11th Street Drive-In
Location: 9801 E. 11th St.
Originally known as the Hi-Way 66 Drive-In, Tulsa’s first drive-in theater was located on Route 66 near Mingo. It opened in 1947 with no in-car speakers. Giant horns blared sound from screens into viewers’ cars and neighbors’ bedrooms. “This made one group very unhappy,” wrote the Tulsa World’s Tom Carter, who wrote what was essentially an “obituary” for the theater after it closed in 1982. Go now to the area near where the theater was located and you’ll find God’s Shining Light Church (9897 E. 11th St.) and SecurCare Self Storage (9727 E. 11th St.), which, fittingly, advertises “we have parking spots” on a sign in front of the business.
Location: Broken Arrow
Also known as the Broken Arrow Drive-In, the 51 Drive-In was located two and a half miles west of Broken Arrow befoer being encompassed by the city’s growth. It opened in 1953 and lasted 40 years, falling prey to storm damage that whacked the screen in 1993. Unlike other former theater sites, there is visual evidence of what once was a drive-in. West of Soak City Car Wash at 3021 W. Kenosha St. is a fenced-off piece of property (no trespassing!) where drive-in speaker poles are still in the ground.
Location: Between Peoria and Lewis on 71st St.

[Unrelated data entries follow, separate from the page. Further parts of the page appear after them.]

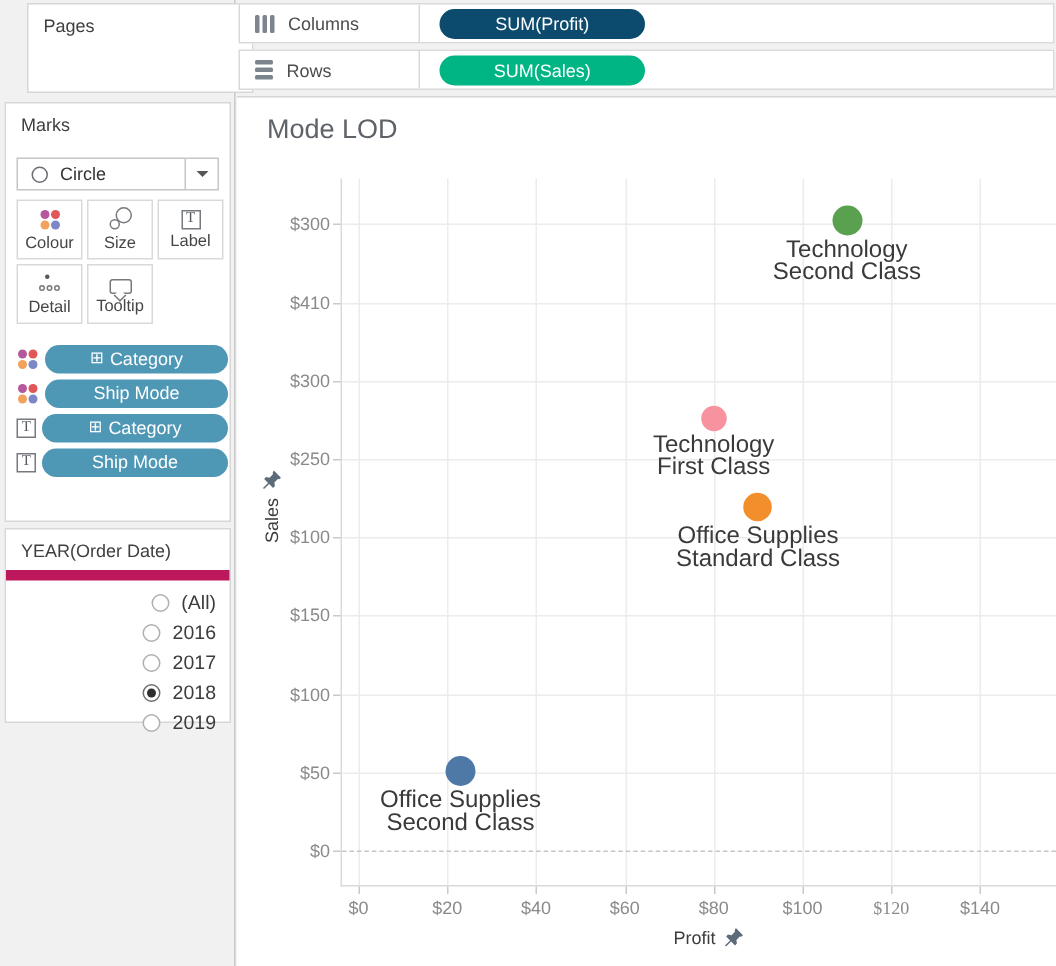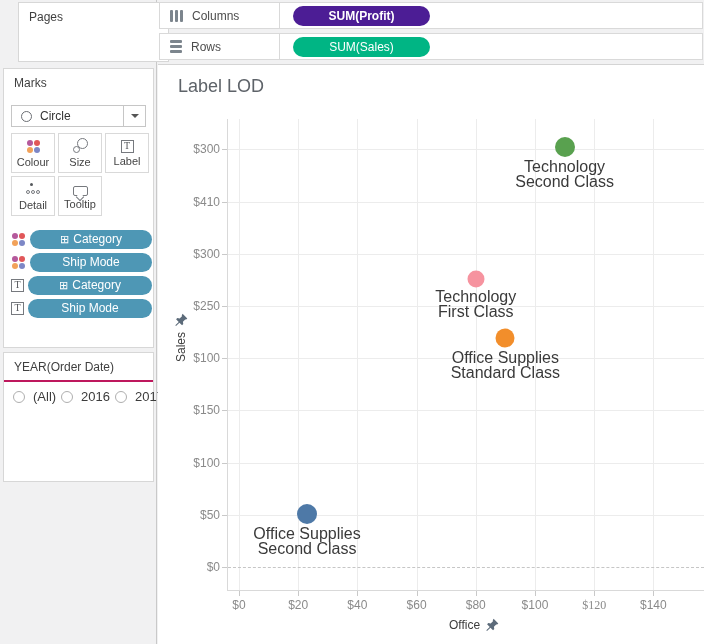--- a/index.html
+++ b/index.html
@@ -225,7 +225,7 @@
         </span>
       <span>Columns</span>
     </div>
-    <div class="shelf-pill" id="columns-pill" style="background: #4c1d95; font-weight: bold;">SUM(Profit)</div>
+    <div class="shelf-pill" id="columns-pill" style="background: #0c4a6e;">SUM(Profit)</div>
   </div>
 
   <div class="shelf-row rows">

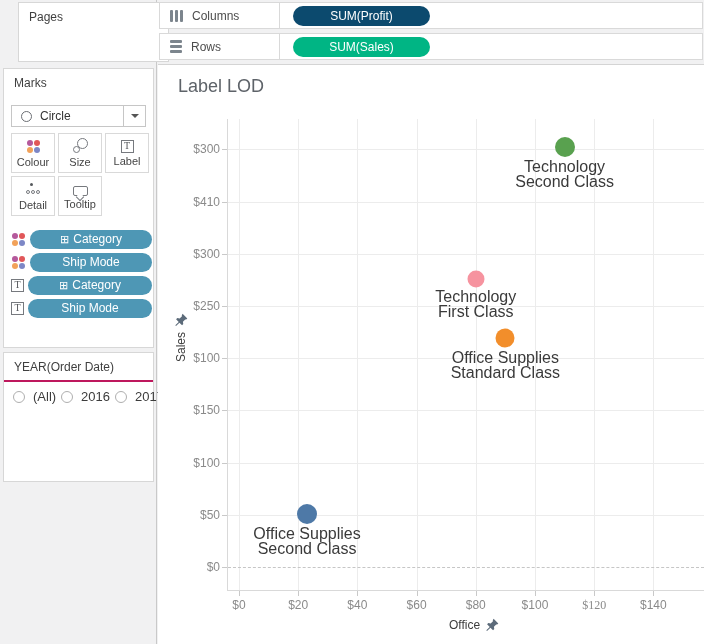--- a/index.html
+++ b/index.html
@@ -241,7 +241,7 @@
   </div>
 
   <div class="chart-card">
-    <div class="chart-title">Label LOD</div>
+    <div class="chart-title">Mode LOD</div>
 
     <div class="plot" id="plot">
         <div class="gl-v" style="left: 10.9527px;"></div>

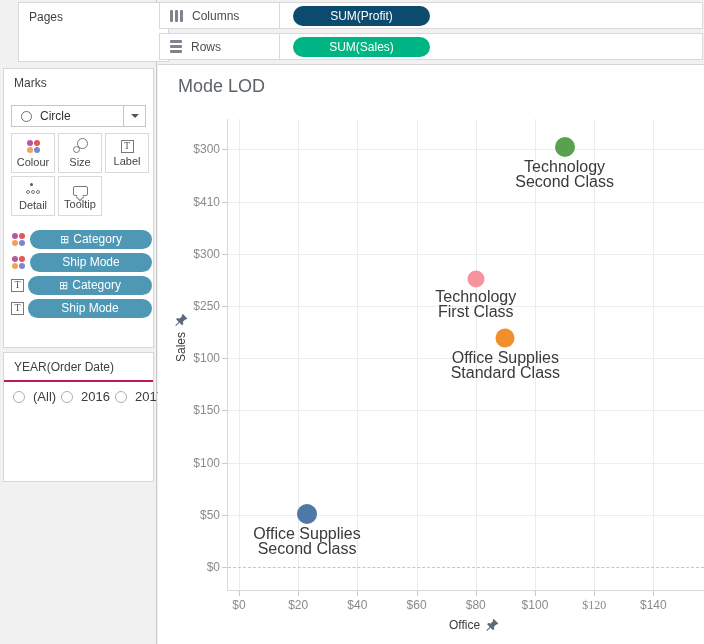--- a/index.html
+++ b/index.html
@@ -58,7 +58,7 @@
   .mpill .exp { font-size:11px; line-height:10px; }
 
   
-  .fopts { margin-top:6px; border-top:2px solid #be185d; padding:7px 9px 0 9px; display:flex; flex-direction:row; gap:5px;align-items:flex-end; }
+  .fopts { margin-top:6px; border-top:7px solid #be185d; padding:7px 9px 0 9px; display:flex; flex-direction:column; gap:5px;align-items:flex-end; }
   .fopt { display:flex; align-items:center; gap:8px; font-size:13px; color:#3C3C3C; height:15px; cursor:pointer; }
   .radio { width:12px; height:12px; border:1px solid #AFAFAF; border-radius:50%; background:#fff; position:relative; flex:none; }
   .radio.sel { border-color:#6E6E6E; }

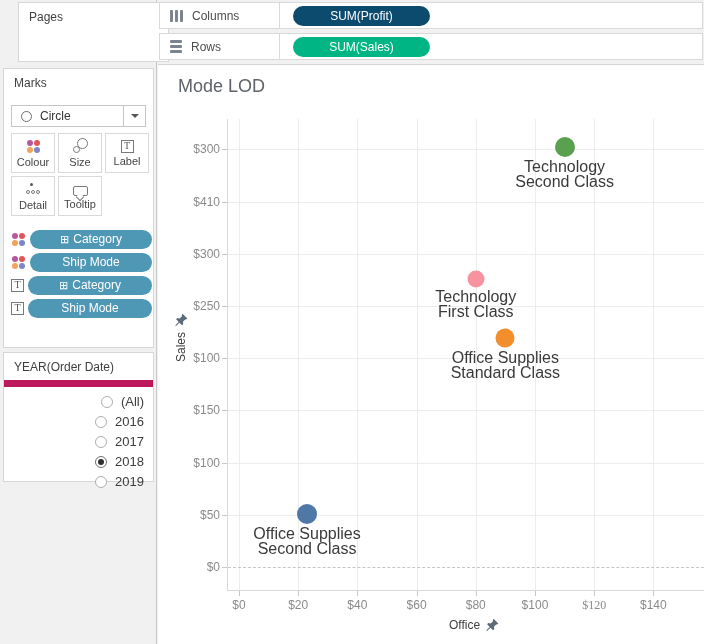--- a/index.html
+++ b/index.html
@@ -325,7 +325,7 @@
     </div>
 
     <div class="x-axis-title">
-      <span>Office</span>
+      <span>Profit</span>
       <svg class="pin" width="14" height="14" viewBox="0 0 16 16">
           <path fill="#5C6B7A" d="M9.8.8l5.4 5.4-1.3 1.3-1.1-.2-2.6 2.6.4 2.7-1.4 1.4-3-3-3.9 3.9-.8-.8 3.9-3.9-3-3 1.4-1.4 2.7.4 2.6-2.6-.2-1.1z"></path>
         </svg>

The Riverside Drive-In became Tulsa’s third drive-in theater when it opened in 1948. Bryan Crain, a commentor on tulsatvmemories.com (a great research resource for drive-in theaters and other subjects), said the Red River Apartments occupy the site where the theater was located.
Located east of Claremore on Highway 20, a drive-in named after Will Rogers debuted in 1950. Movies were shown there until 1997. The theater was erased to make way for other uses of the property.

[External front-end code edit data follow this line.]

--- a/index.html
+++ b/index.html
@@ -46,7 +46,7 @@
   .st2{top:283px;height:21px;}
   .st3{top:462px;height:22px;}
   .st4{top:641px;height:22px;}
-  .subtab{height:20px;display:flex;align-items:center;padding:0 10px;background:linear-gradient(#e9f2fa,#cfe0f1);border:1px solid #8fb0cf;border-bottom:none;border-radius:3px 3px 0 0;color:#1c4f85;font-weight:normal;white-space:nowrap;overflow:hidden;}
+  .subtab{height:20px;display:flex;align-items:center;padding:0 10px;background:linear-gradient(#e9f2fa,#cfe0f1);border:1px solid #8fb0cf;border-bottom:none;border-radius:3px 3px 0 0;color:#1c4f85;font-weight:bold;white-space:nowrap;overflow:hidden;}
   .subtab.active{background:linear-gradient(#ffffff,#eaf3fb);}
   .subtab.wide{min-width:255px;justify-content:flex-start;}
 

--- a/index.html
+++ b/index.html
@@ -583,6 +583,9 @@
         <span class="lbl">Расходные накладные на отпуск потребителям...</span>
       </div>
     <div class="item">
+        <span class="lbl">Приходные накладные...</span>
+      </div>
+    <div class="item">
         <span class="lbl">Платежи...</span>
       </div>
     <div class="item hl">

Location: 4500 S. Sheridan.
The Sheridan opened in 1951 opposite Brown Airport, which, like the theater, no longer exists. The closest matches to that address now are Oklahoma Technical College, 4444 S. Sheridan, and Take 5 Oil Change, 4502 S. Sheridan.
Location: 3800 N. Cincinnati (3909 N. Martin Luther King Jr. Blvd.)

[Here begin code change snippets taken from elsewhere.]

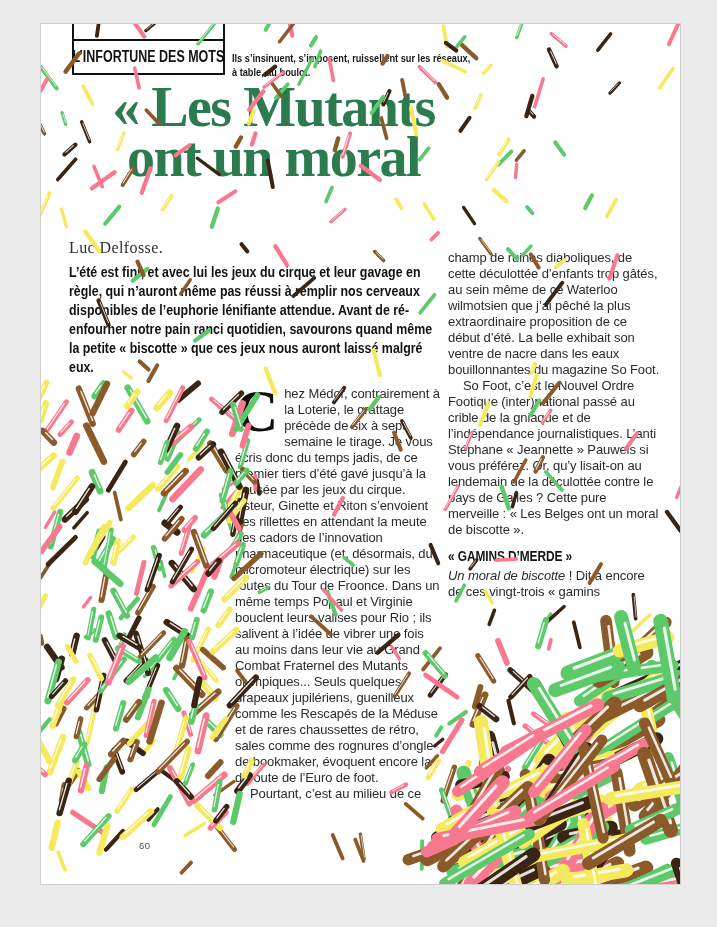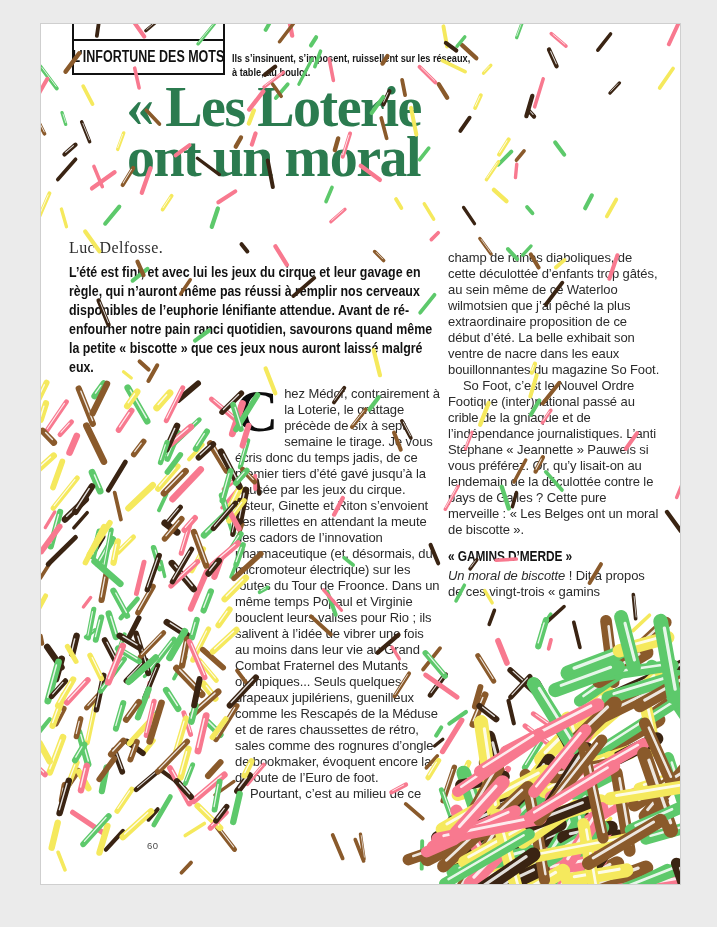--- a/index.html
+++ b/index.html
@@ -90,7 +90,7 @@
     <div class="kicker-text">Ils s’insinuent, s’imposent, ruissellent sur les réseaux, à table, au boulot.</div>
 
     <div class="title" id="headline" style="color: rgb(43, 123, 79);">
-      <div>« Les Loterie</div>
+      <div>« Les Mutants</div>
       <div>ont un moral</div>
     </div>
 

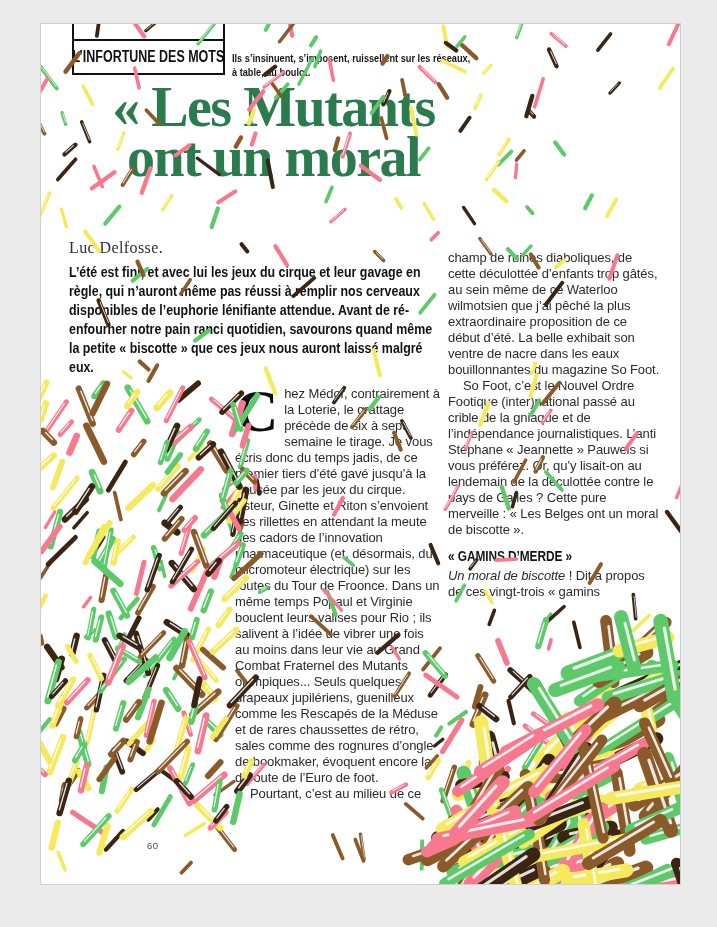--- a/index.html
+++ b/index.html
@@ -106,7 +106,7 @@
       <p>champ de ruines diaboliques, de cette déculottée d’enfants trop gâtés, au sein même de ce Waterloo wilmotsien que j’ai pêché la plus extraordinaire proposition de ce début d’été. La belle exhibait son ventre de nacre dans les eaux bouillonnantes du magazine So Foot.</p>
       <p class="ind">So Foot, c’est le Nouvel Ordre Footique (inter)national passé au crible de la gniaque et de l’indépendance journalistiques. L’anti Stéphane « Jeannette » Pauwels si vous préférez. Or, qu’y lisait-on au lendemain de la déculottée contre le pays de Galles ? Cette pure merveille : « Les Belges ont un moral de biscotte ».</p>
       <p class="section-head">« GAMINS D’MERDE »</p>
-      <p><span class="ital">Un moral de biscotte</span><span> ! Dit à propos de ces vingt-trois « gamins</span></p>
+      <p><span class="ital">Un moral de biscotte</span><span> ! Dit à encore de ces vingt-trois « gamins</span></p>
     </div>
 
     <div class="folio">60</div>

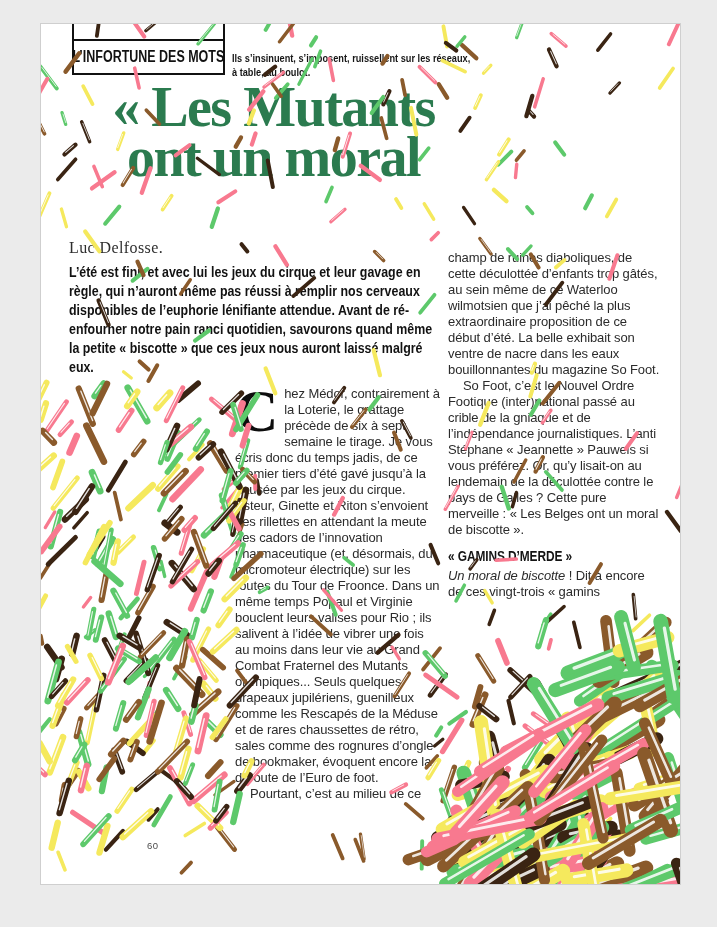--- a/index.html
+++ b/index.html
@@ -68,7 +68,7 @@
   }
   .ital{font-style:italic;margin-top:36px;}
   .folio{
-    position:absolute;left:106px;top:816px;
+    position:absolute;left:98px;top:816px;
     font-size:9.5px;color:#4a4a4a;letter-spacing:0.5px;
   }
   .sprinkles{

The theater was located on top of a hill and provided moviegoers with a view of the Tulsa skyline, per the drive-in’s name. It opened in 1948 and closed in 1971, according to cinematreasures.org. Good luck finding visual evidence that a drive-in theater was ever located on the site.
Unlike other expired drive-in theaters, the screen for this one is still standing. You can spot the screen to the right of the road (sort of behind Gerber Collision and Glass, 1205 W. Dewey Ave.) if you travel approximately one mile west of Sapulpa on Route 66. To get an up-close look, exit on Ozark Trail/old Route 66 before passing VFW Post 1320.
Wheels are in motion to restore the Teepee Drive-In, which debuted in 1950, to functional status. The Sapulpa Times reported that the drive-in was purchased by the Kante Group and reported excerpts of a conversation between Joni Rogers-Kante, founder and CEO of SeneGence International, and Suzanne Shirey, president of the Sapulpa Chamber of Commerce.
Available on YouTube, an April 8 episode of SeneGence International’s Billion Dollar Lips was titled “Hometown Makeover Takeover” and it features Rogers-Kante talking with Shirey about various projects in Sapulpa, including plans for the drive-in.
“I grew up here and I remember many, many weekends spent at the TeePee Drive-In in the car with either my mom or my dad or both,” Rogers-Kante said. “Those memories are some of my most cherished memories, so we were thrilled to get ahold of the property and know that we can restore it and bring it back to life and do it in a way that can be enjoyed by even more people today.”
Rogers-Kante said the drive-in has been neglected for about 40 years, so there is much work ahead, but she wants to reintroduce it to moviegoers in the spring of 2022 and emphasize a 1950s theme. In the episode, she talked about having immobile bodies of 1950s cars on site so people who aren’t old enough to drive can watch movies from the vehicles. She also mentioned having refurbished 1950s travel trailers (equipped with viewing windows) on site so guests can watch movies or, if they choose, spend the night in them.
Rogers-Kante intends for the drive-in to be a multi-use property with a stage for concert events.